To date, neither the Italian Government nor ENI S.p.A. have replied to the respective communications. Should there be any future replies, they will be published here.
UPDATE: ENI S.p.A. has withdrawn from the consortium for the exploration and exploitation of gas in Palestinian waters off the coast of Gaza
On October 29th 2023, less than a month after the outbreak of the genocide in Gaza, the Israeli Ministry of Energy announced the award of licences for the exploration of gas fields off the coast of the Strip to two consortia, one of which includes ENI.
In February 2024, the three Palestinian human rights organisations mentioned above, in a formal notice to desist sent to the companies involved, had requested that they “refrain from undertaking any activity in the areas of ‘Block G’ [...]”. Indeed, 62 per cent of this area falls within the Exclusive Economic Zone of the State of Palestine. Therefore, Israel, as the occupying power, had no legal authority to grant the licences and did so in violation of non-derogable principles of international law.
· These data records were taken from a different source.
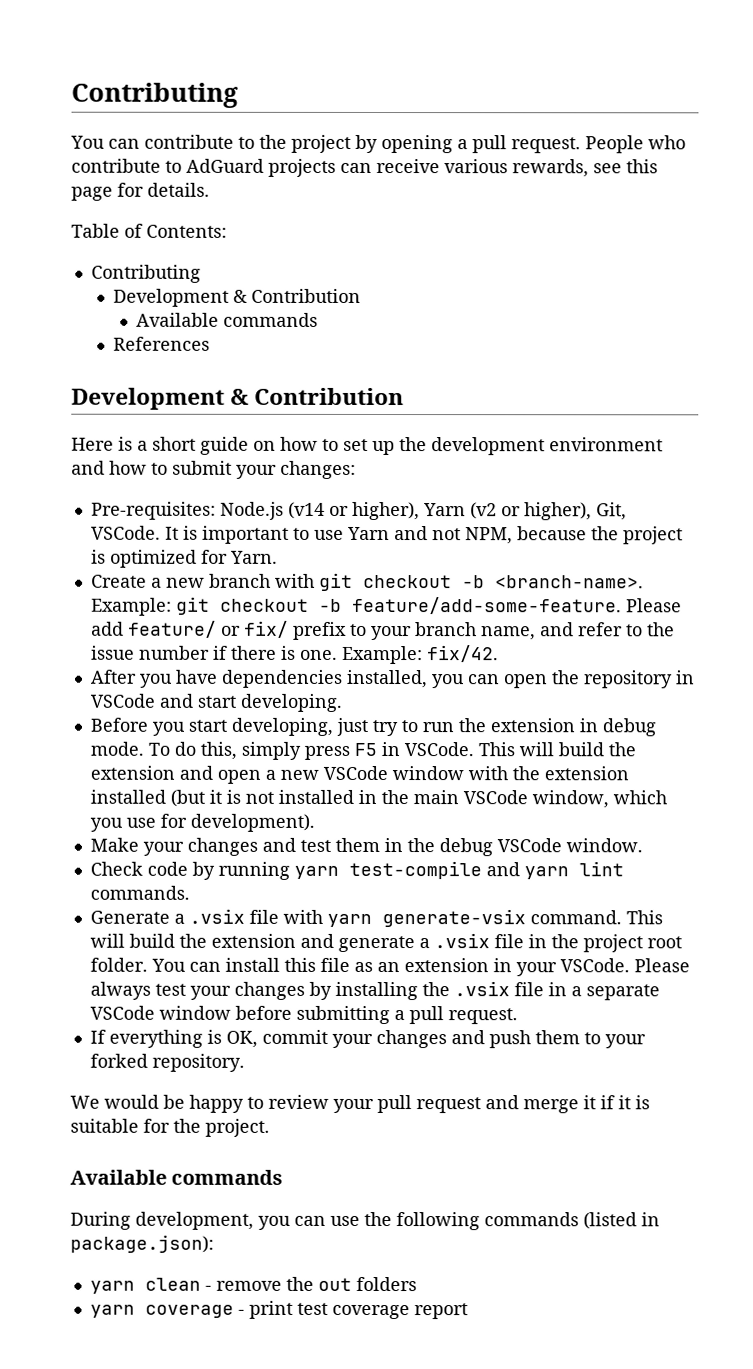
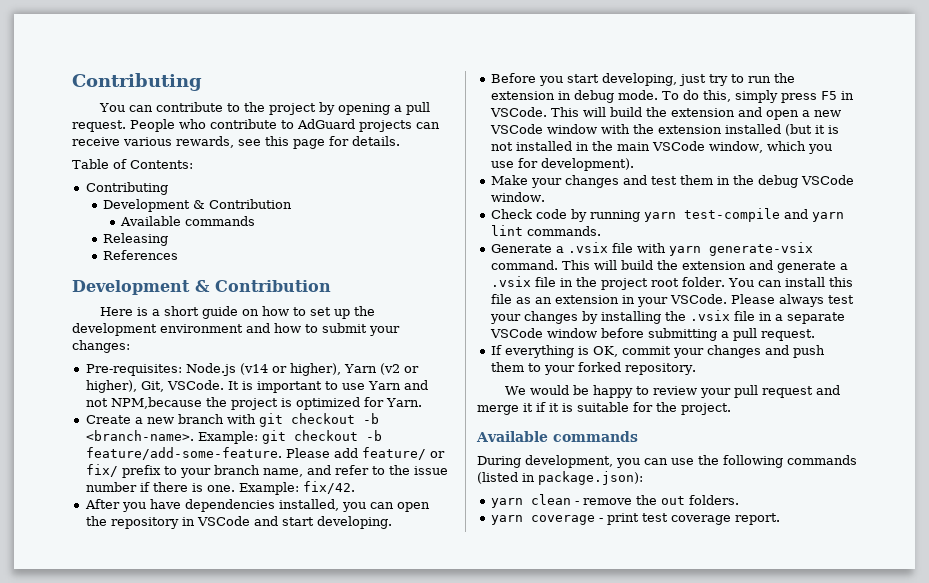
+ Releasing
- It is important to use Yarn and not NPM, because the project is optimized for Yarn.
+ It is important to use Yarn and not NPM,because the project is optimized for Yarn.
- yarn clean - remove the out folders
+ yarn clean - remove the out folders.
- yarn coverage - print test coverage report
+ yarn coverage - print test coverage report.

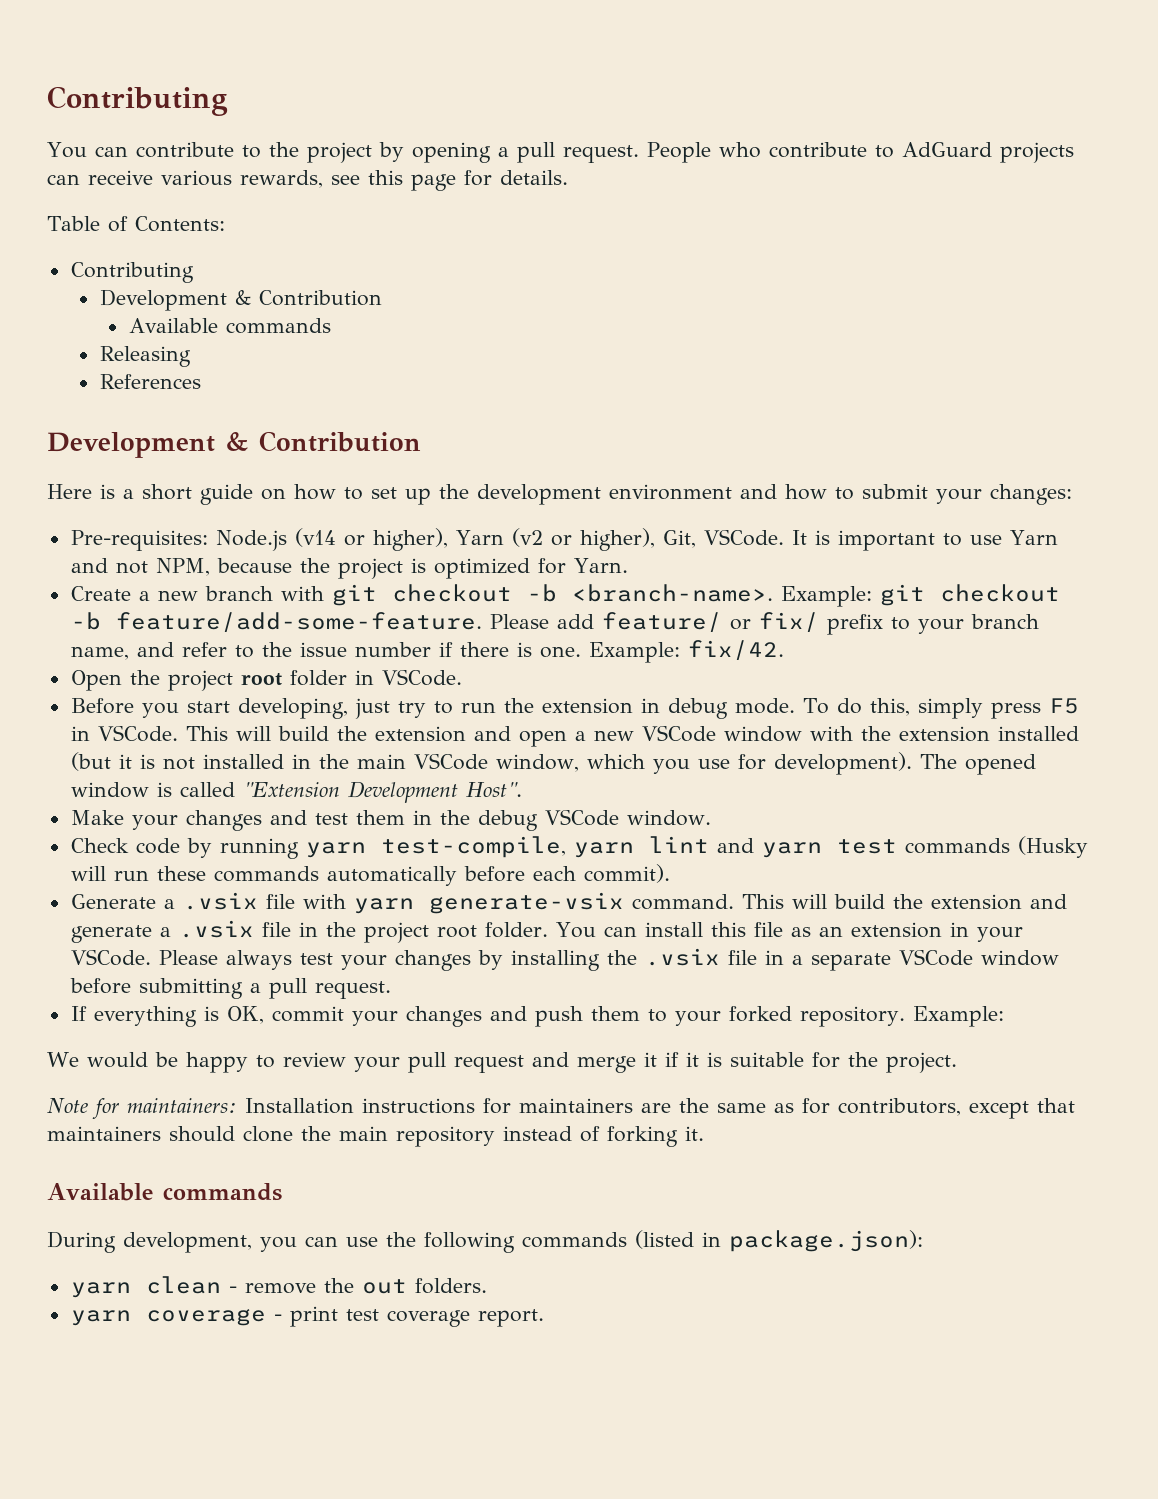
- It is important to use Yarn and not NPM,because the project is optimized for Yarn.
+ It is important to use Yarn and not NPM, because the project is optimized for Yarn.
- After you have dependencies installed, you can open the repository in VSCode and start developing.
+ Open the project root folder in VSCode.
+ The opened window is called "Extension Development Host".
- Check code by running yarn test-compile and yarn lint commands.
+ Check code by running yarn test-compile, yarn lint and yarn test commands (Husky will run these commands automatically before each commit).
- If everything is OK, commit your changes and push them to your forked repository.
+ If everything is OK, commit your changes and push them to your forked repository. Example:
+ Note for maintainers: Installation instructions for maintainers are the same as for contributors, except that maintainers should clone the main repository instead of forking it.

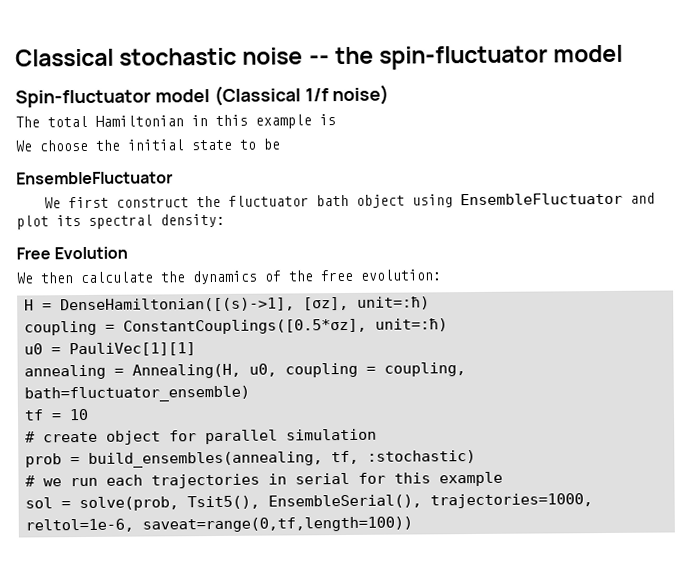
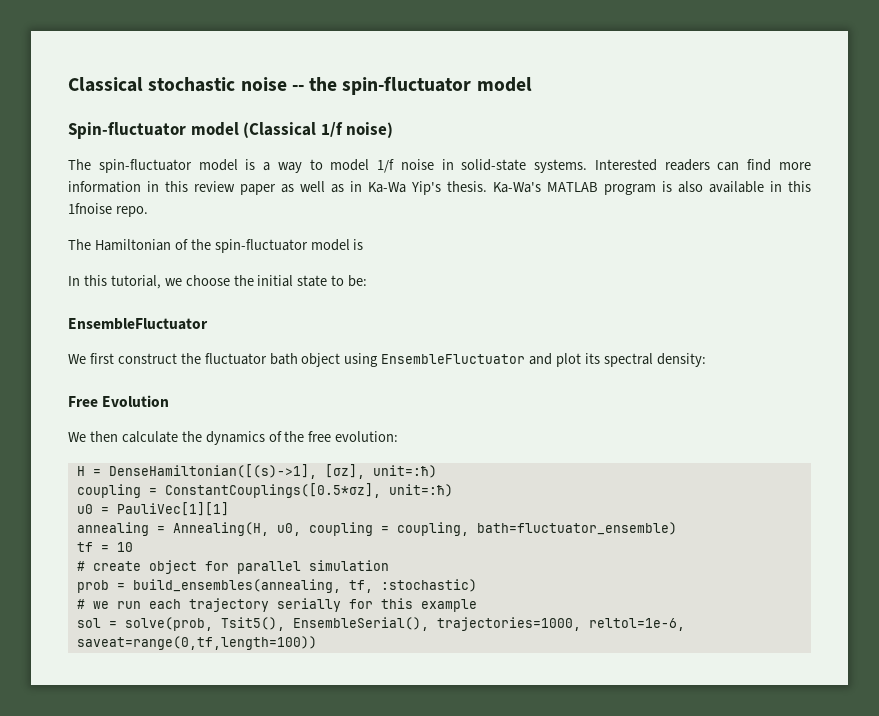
- The total Hamiltonian in this example is
- We choose the initial state to be
+ The spin-fluctuator model is a way to model 1/f noise in solid-state systems. Interested readers can find more information in this review paper as well as in Ka-Wa Yip's thesis. Ka-Wa's MATLAB program is also available in this 1fnoise repo.
+ The Hamiltonian of the spin-fluctuator model is
+ In this tutorial, we choose the initial state to be:
- # we run each trajectories in serial for this example
+ # we run each trajectory serially for this example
On March 22nd 2026, the Israeli newspaper Globes announced that in October 2025, ENI S.p.A. would have withdrawn from the consortium established for “the exploration and potential exploitation of gas fields in Palestinian waters” with Dana Petroleum and Ratio Energies.
On March 24th , 2026, ENI confirmed to Staffetta Quotidiana “its exit from the adjudicating consortium of Block G”. The withdrawal “was decided in the framework of the strategic rationalisation and diversification of its upstream activities, and it acknowledges the decision of the other consortium members to complete the adjudication process”.
ReCommon reports that “The delay in communication is said to be due to Ratio’s desire to first reach an agreement with Dana Petroleum [...]”. It also states that it received a formal notice from ENI in January 2026 regarding the statements made on the matter, to which it responded publicly in an article. With respect to the condemnation of the partnership with the Israeli “Delek Group” (as mentioned above, currently listed in the UN database), ENI contends that this list certifies “a particular status of the entities included therein”.
However, ENI and Italy’s collaboration with settlement colonialism in Palestine does not cease with the withdrawal from this consortium. Indeed, ENI remains a major shareholder in the main oil pipelines supplying Israel and in its statements, it has made no mention of halting its supplies for military use. The latter are, in fact, essential to the functioning of the Israeli military apparatus and violate international law.